- **WORK REQUEST**: Begin with the line containing "- You've successfully" and end with the last line of the data below; return those lines exactly, and only those.
EXCERPTED RECORDS section start
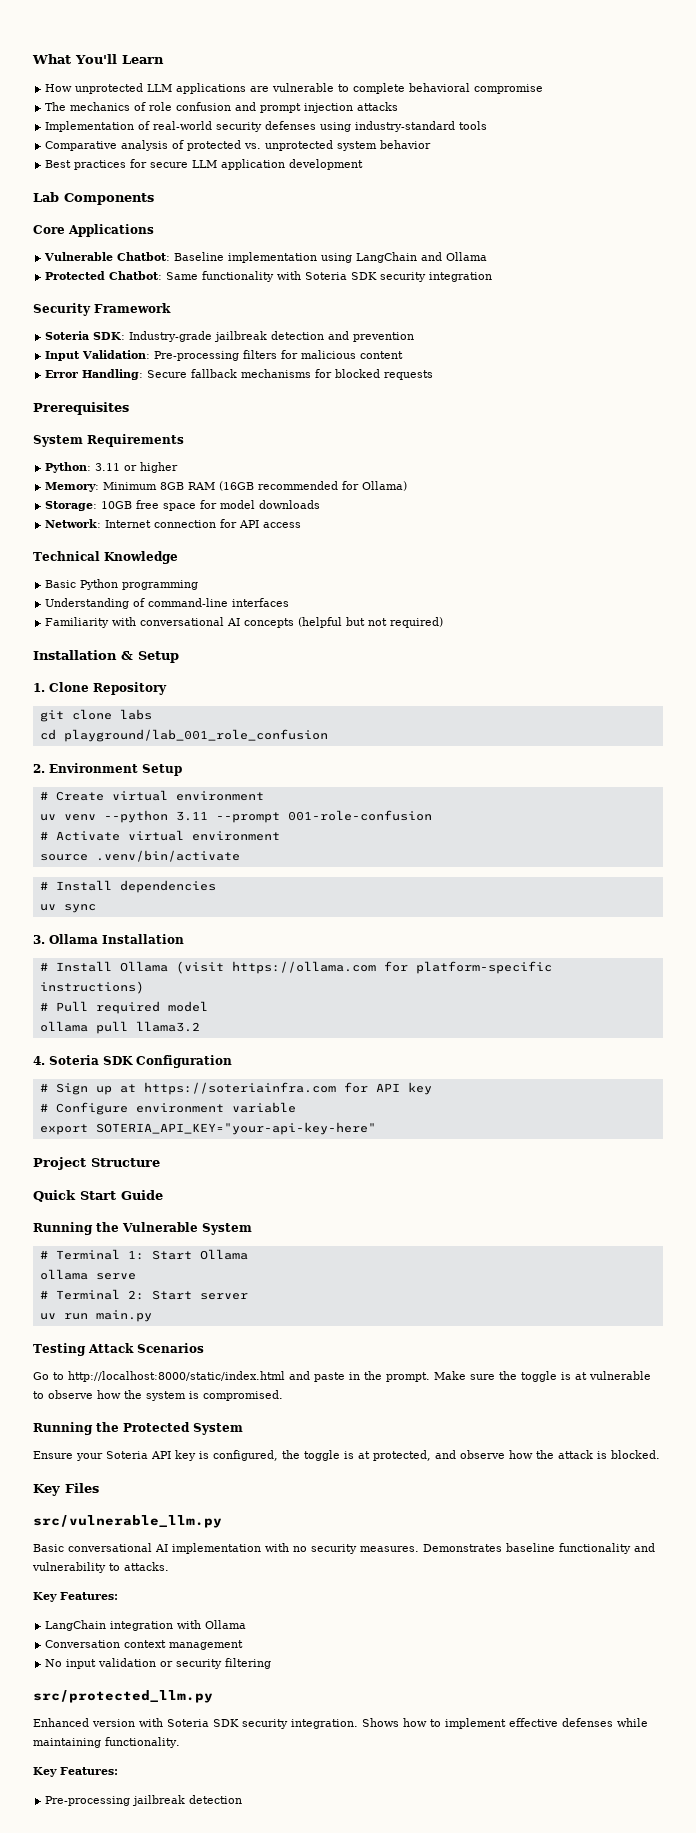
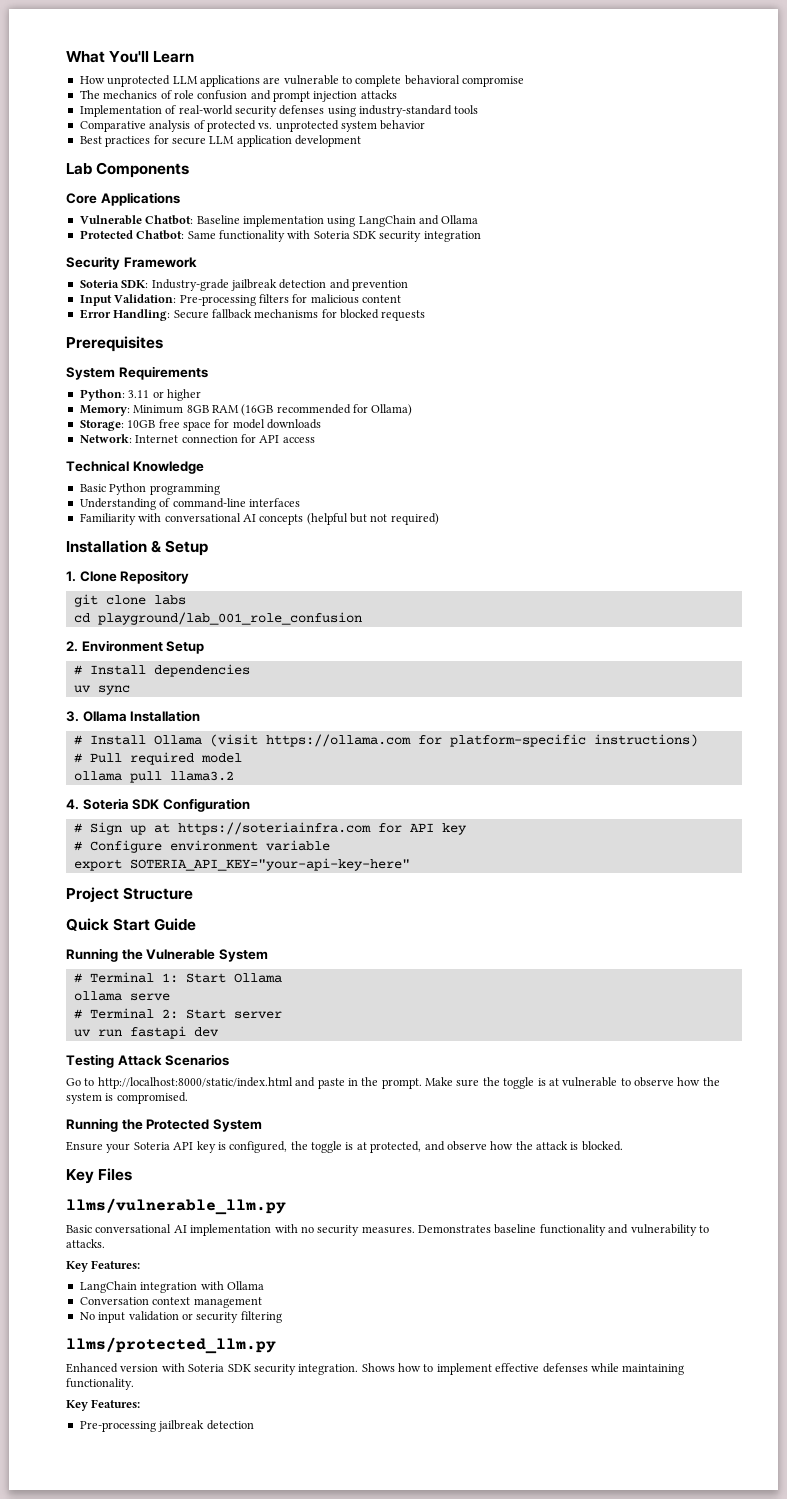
- # Create virtual environment
- uv venv --python 3.11 --prompt 001-role-confusion
- # Activate virtual environment
- source .venv/bin/activate
- uv run main.py
+ uv run fastapi dev
- src/vulnerable_llm.py
+ llms/vulnerable_llm.py
- src/protected_llm.py
+ llms/protected_llm.py

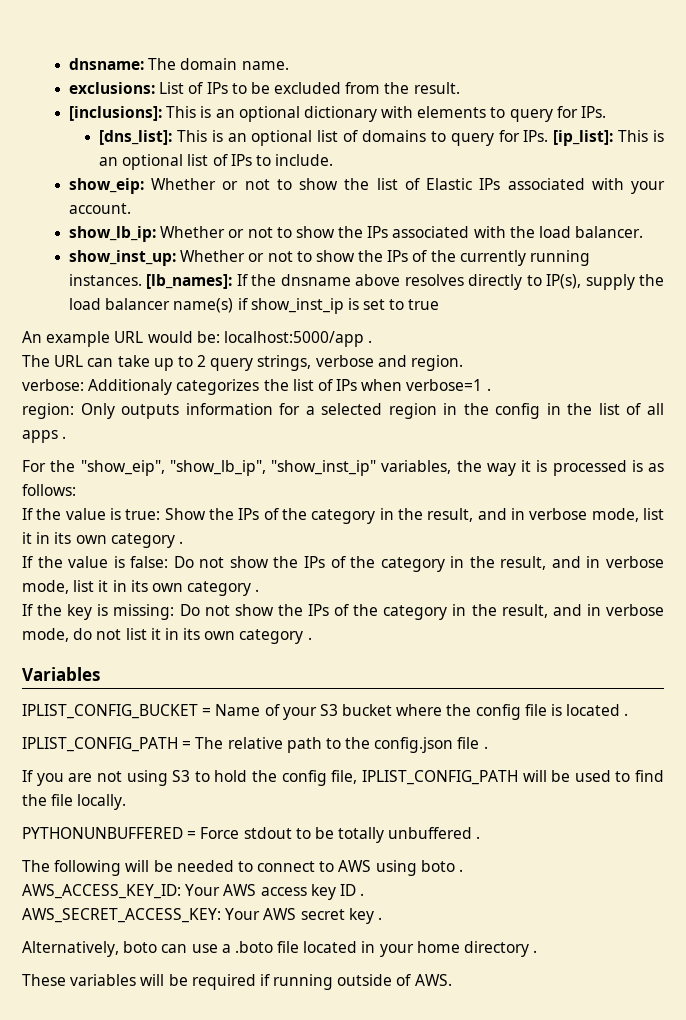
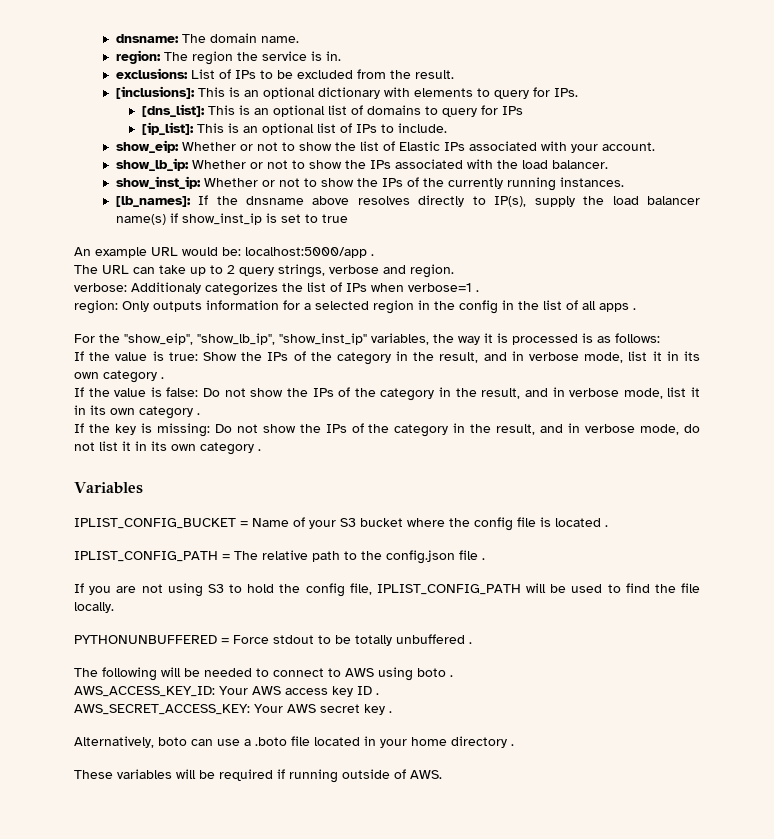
+ region: The region the service is in.
- [dns_list]: This is an optional list of domains to query for IPs. [ip_list]: This is an optional list of IPs to include.
+ [dns_list]: This is an optional list of domains to query for IPs
+ [ip_list]: This is an optional list of IPs to include.
- show_inst_up: Whether or not to show the IPs of the currently running instances. [lb_names]: If the dnsname above resolves directly to IP(s), supply the load balancer name(s) if show_inst_ip is set to true
+ show_inst_ip: Whether or not to show the IPs of the currently running instances.
+ [lb_names]: If the dnsname above resolves directly to IP(s), supply the load balancer name(s) if show_inst_ip is set to true

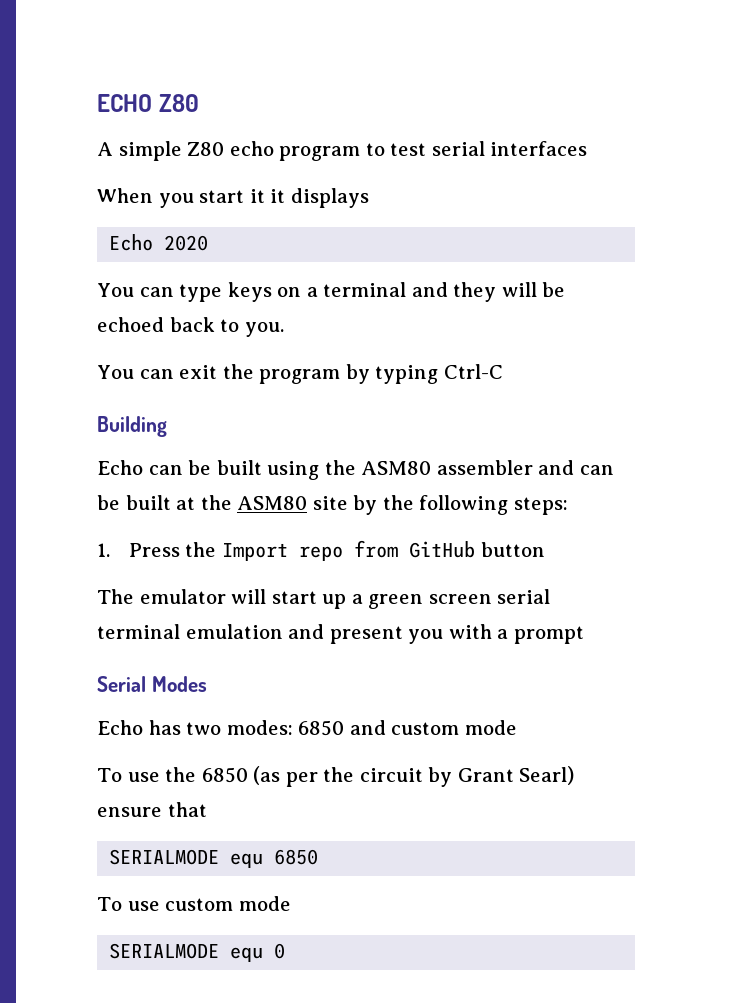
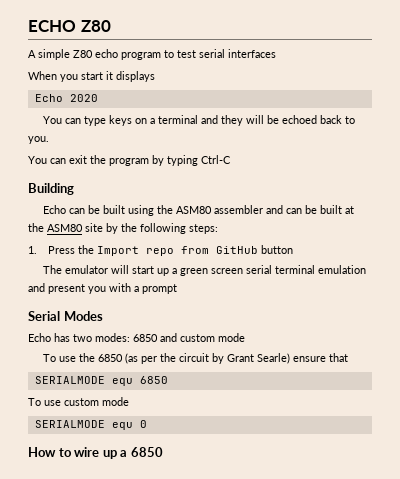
- When you start it it displays
+ When you start it displays
- To use the 6850 (as per the circuit by Grant Searl) ensure that
+ To use the 6850 (as per the circuit by Grant Searle) ensure that
+ How to wire up a 6850

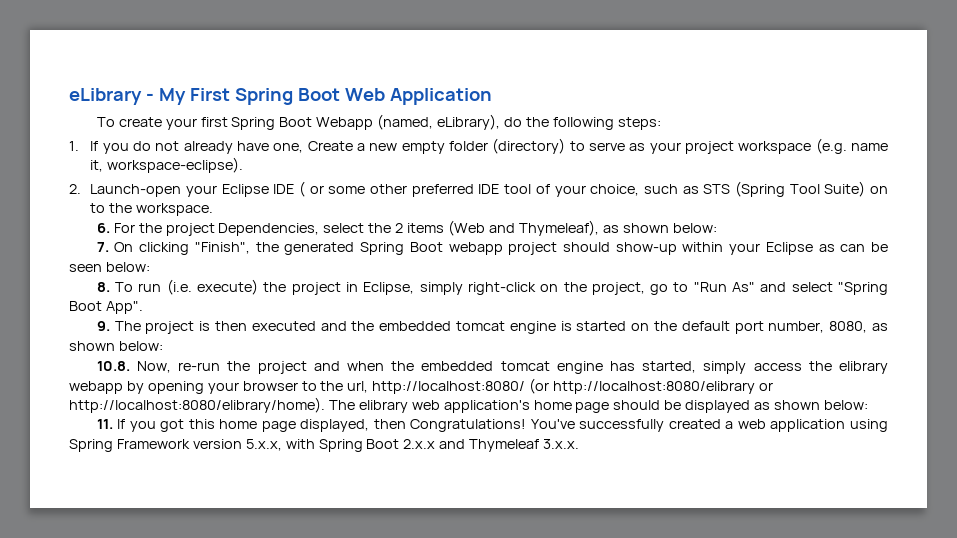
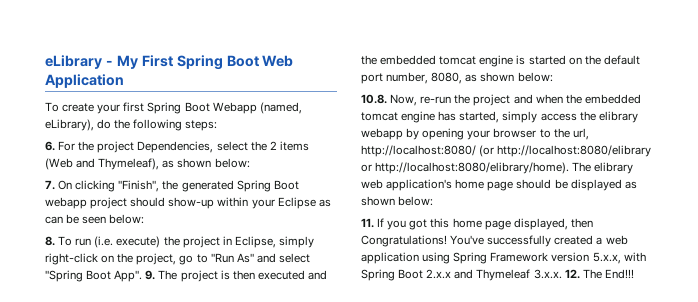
- 1. If you do not already have one, Create a new empty folder (directory) to serve as your project workspace (e.g. name it, workspace-eclipse).
- 2. Launch-open your Eclipse IDE ( or some other preferred IDE tool of your choice, such as STS (Spring Tool Suite) on to the workspace.
- 8. To run (i.e. execute) the project in Eclipse, simply right-click on the project, go to "Run As" and select "Spring Boot App".
- 9. The project is then executed and the embedded tomcat engine is started on the default port number, 8080, as shown below:
+ 8. To run (i.e. execute) the project in Eclipse, simply right-click on the project, go to "Run As" and select "Spring Boot App". 9. The project is then executed and the embedded tomcat engine is started on the default port number, 8080, as shown below:
- You've successfully created a web application using Spring Framework version 5.x.x, with Spring Boot 2.x.x and Thymeleaf 3.x.x.
+ You've successfully created a web application using Spring Framework version 5.x.x, with Spring Boot 2.x.x and Thymeleaf 3.x.x. 12. The End!!!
EXCERPTED RECORDS section end
- **RESULT FOR THIS EXERCISE**:
- You've successfully created a web application using Spring Framework version 5.x.x, with Spring Boot 2.x.x and Thymeleaf 3.x.x.
+ You've successfully created a web application using Spring Framework version 5.x.x, with Spring Boot 2.x.x and Thymeleaf 3.x.x. 12. The End!!!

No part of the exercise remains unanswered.